**Problem to work on**
Set down again each entry exactly as it reads, pictures excluded.

[Itemized modification records]
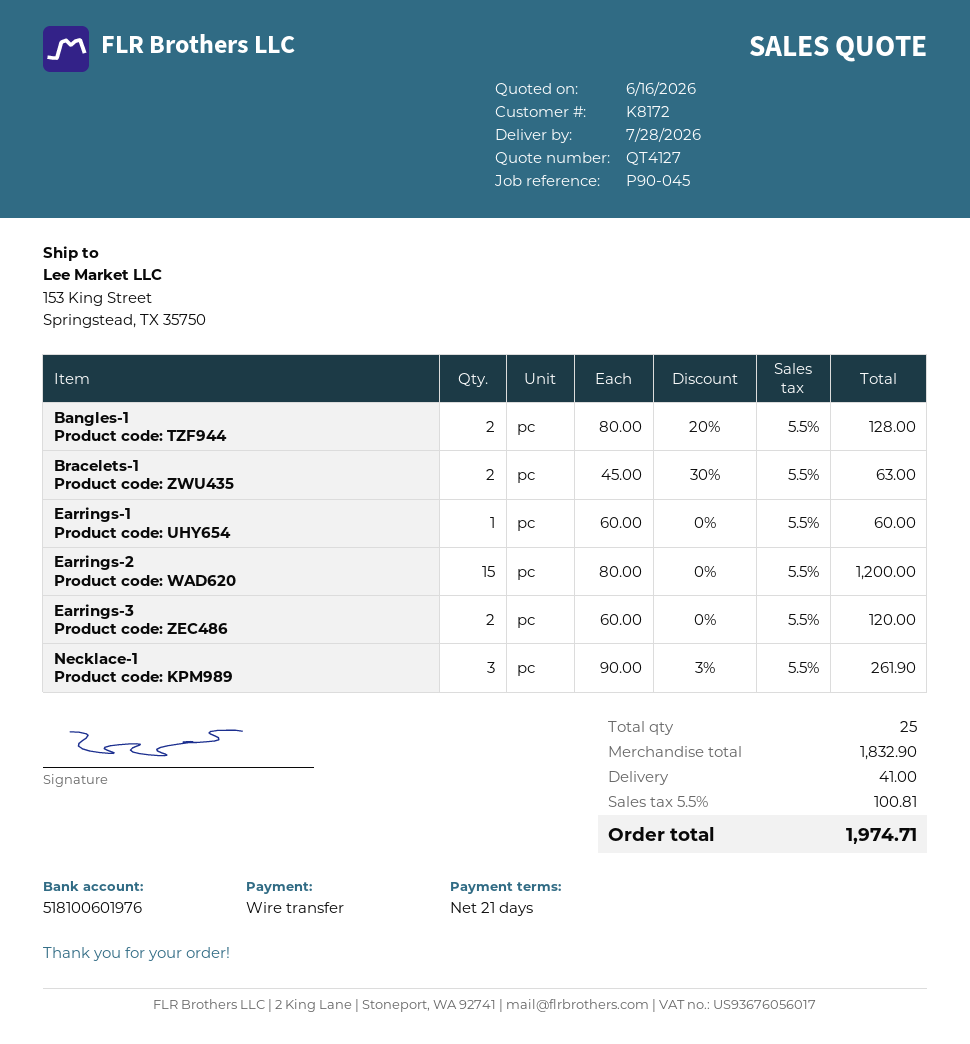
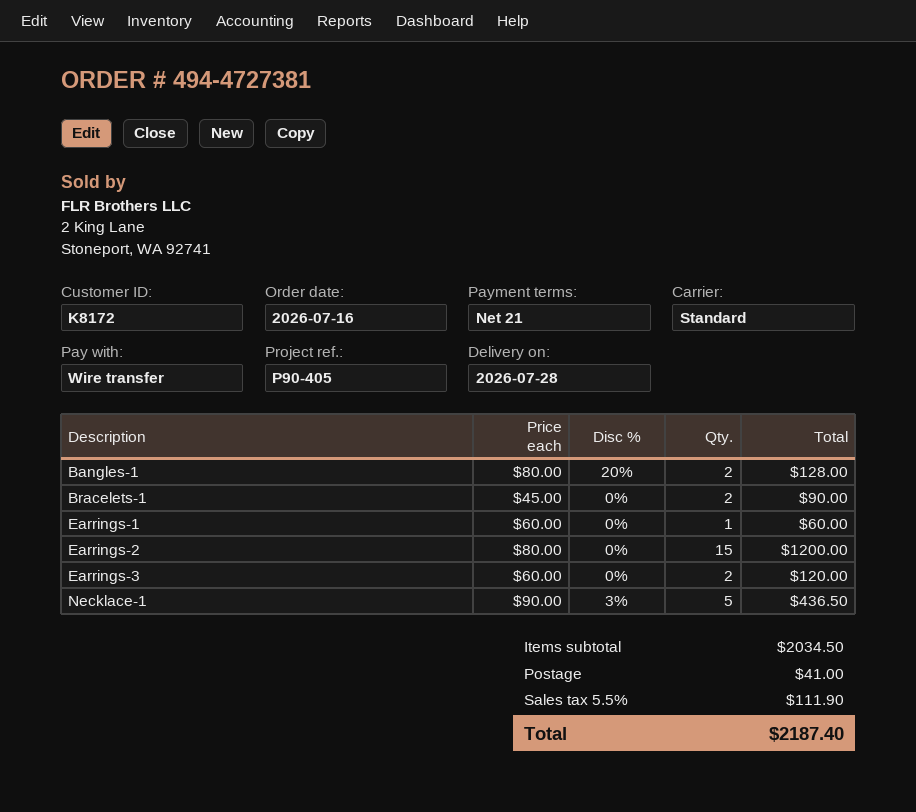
reference: P90-045 -> P90-405
Bracelets-1: 2 x 45.00 - 30% = 63.00 -> 2 x 45.00 = 90.00
Necklace-1: 3 x 90.00 - 3% = 261.90 -> 5 x 90.00 - 3% = 436.50
subtotal: 1832.90 -> 2034.50
tax: 5.5% = 100.81 -> 5.5% = 111.90
total: 1974.71 -> 2187.40

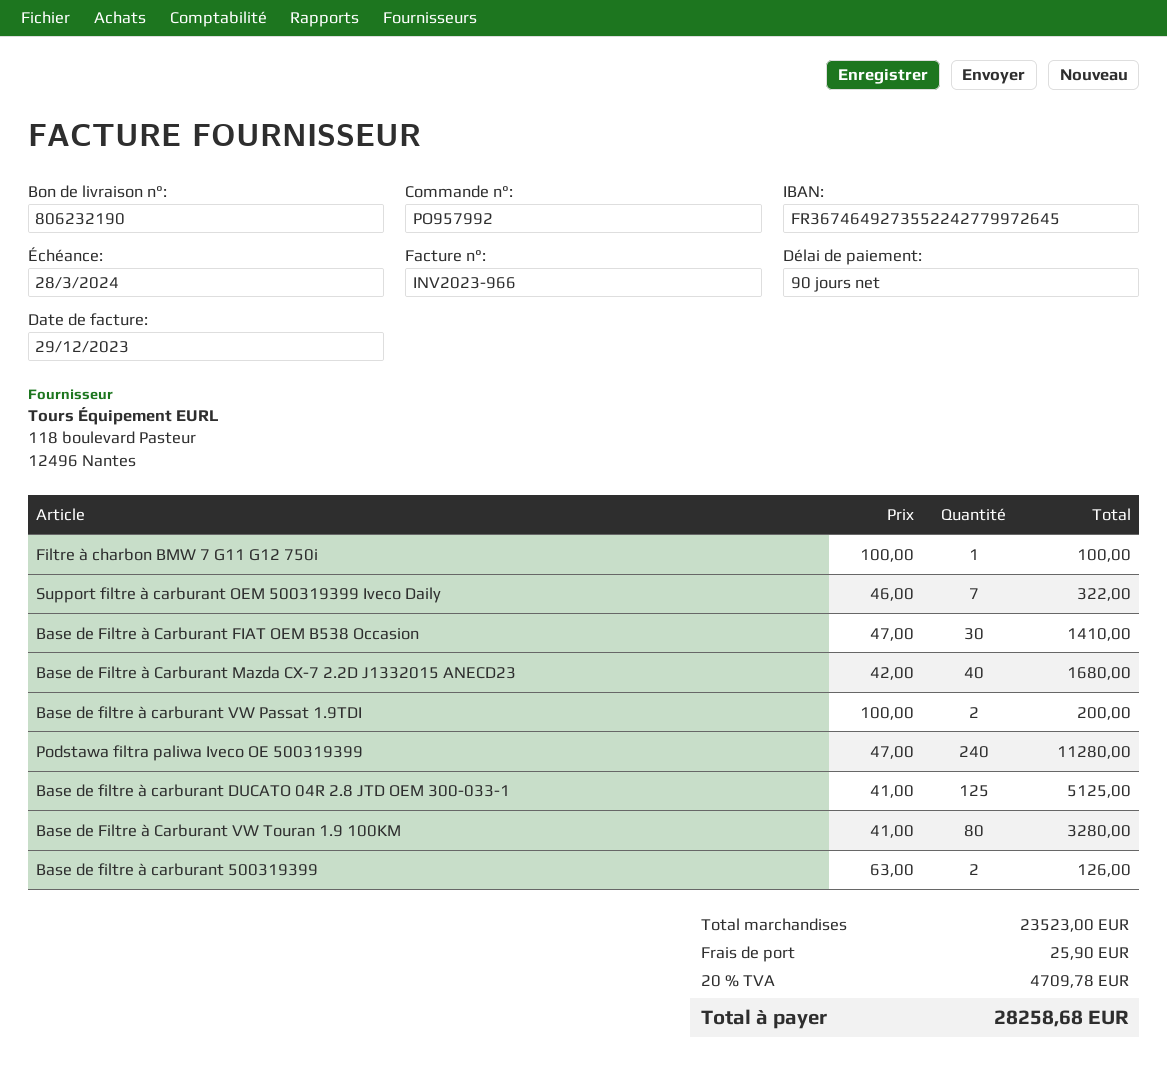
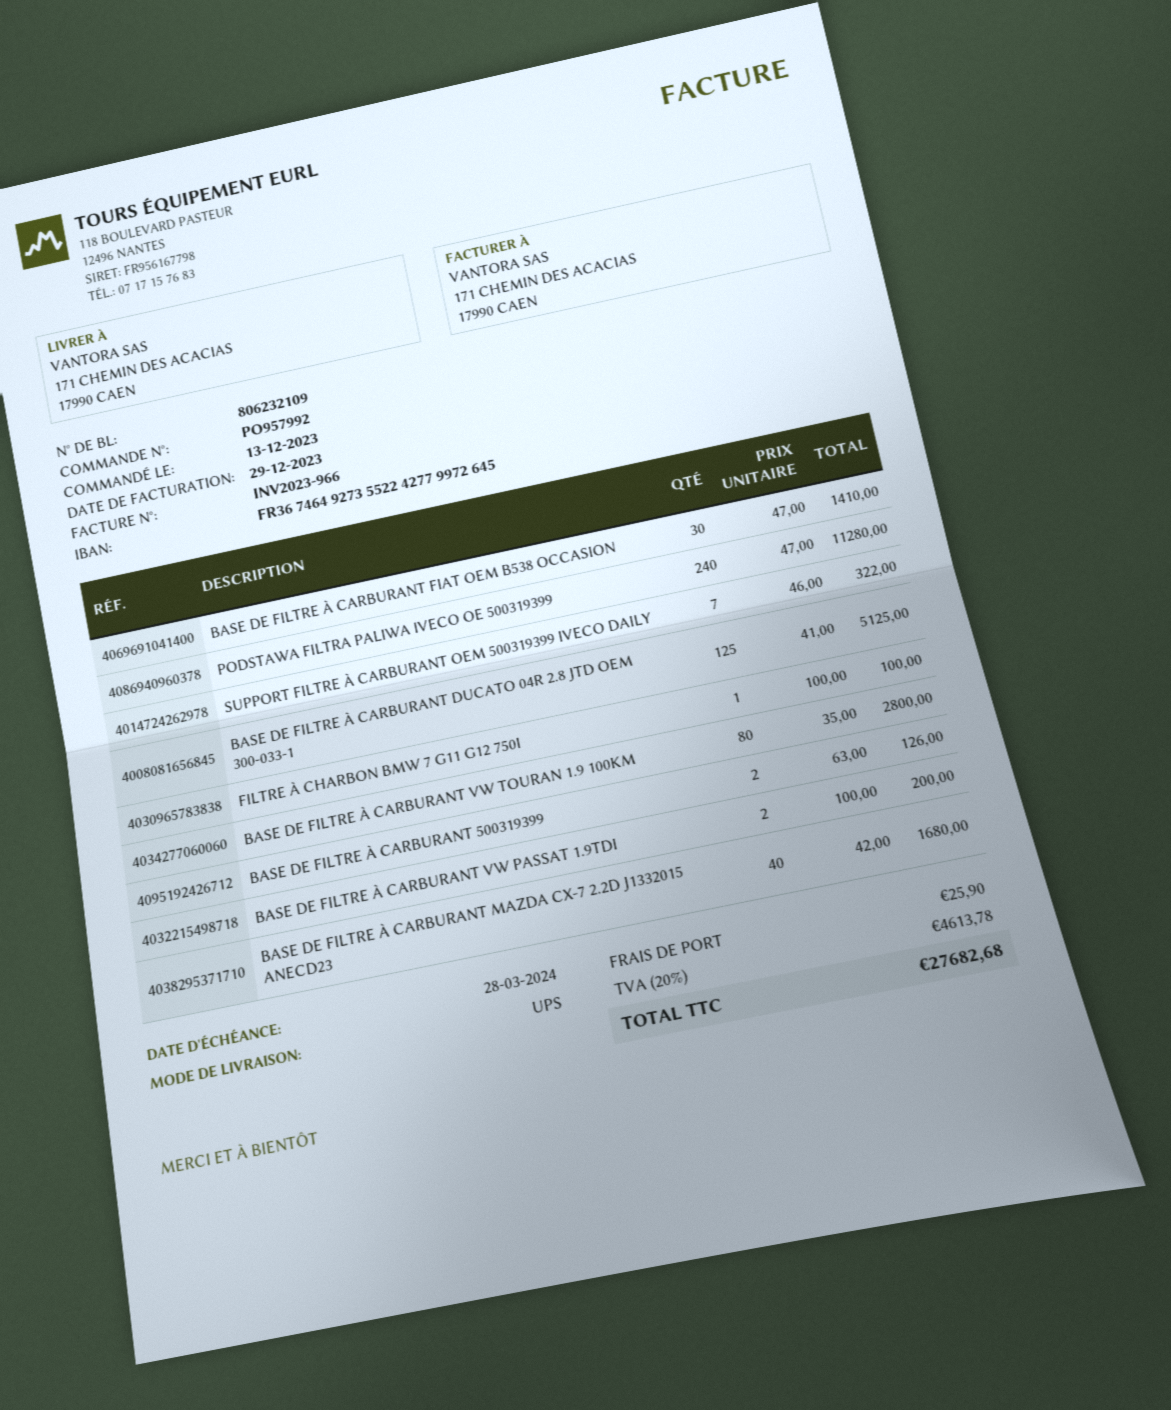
delivery note number: 806232190 -> 806232109
Base de Filtre à Carburant VW Touran 1.9 100KM: 80 x 41.00 = 3280.00 -> 80 x 35.00 = 2800.00
tax: 20% = 4709.78 -> 20% = 4613.78
total: 28258.68 -> 27682.68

**Answer to this problem**
reference: P90-045 -> P90-405
Bracelets-1: 2 x 45.00 - 30% = 63.00 -> 2 x 45.00 = 90.00
Necklace-1: 3 x 90.00 - 3% = 261.90 -> 5 x 90.00 - 3% = 436.50
subtotal: 1832.90 -> 2034.50
tax: 5.5% = 100.81 -> 5.5% = 111.90
total: 1974.71 -> 2187.40

delivery note number: 806232190 -> 806232109
Base de Filtre à Carburant VW Touran 1.9 100KM: 80 x 41.00 = 3280.00 -> 80 x 35.00 = 2800.00
tax: 20% = 4709.78 -> 20% = 4613.78
total: 28258.68 -> 27682.68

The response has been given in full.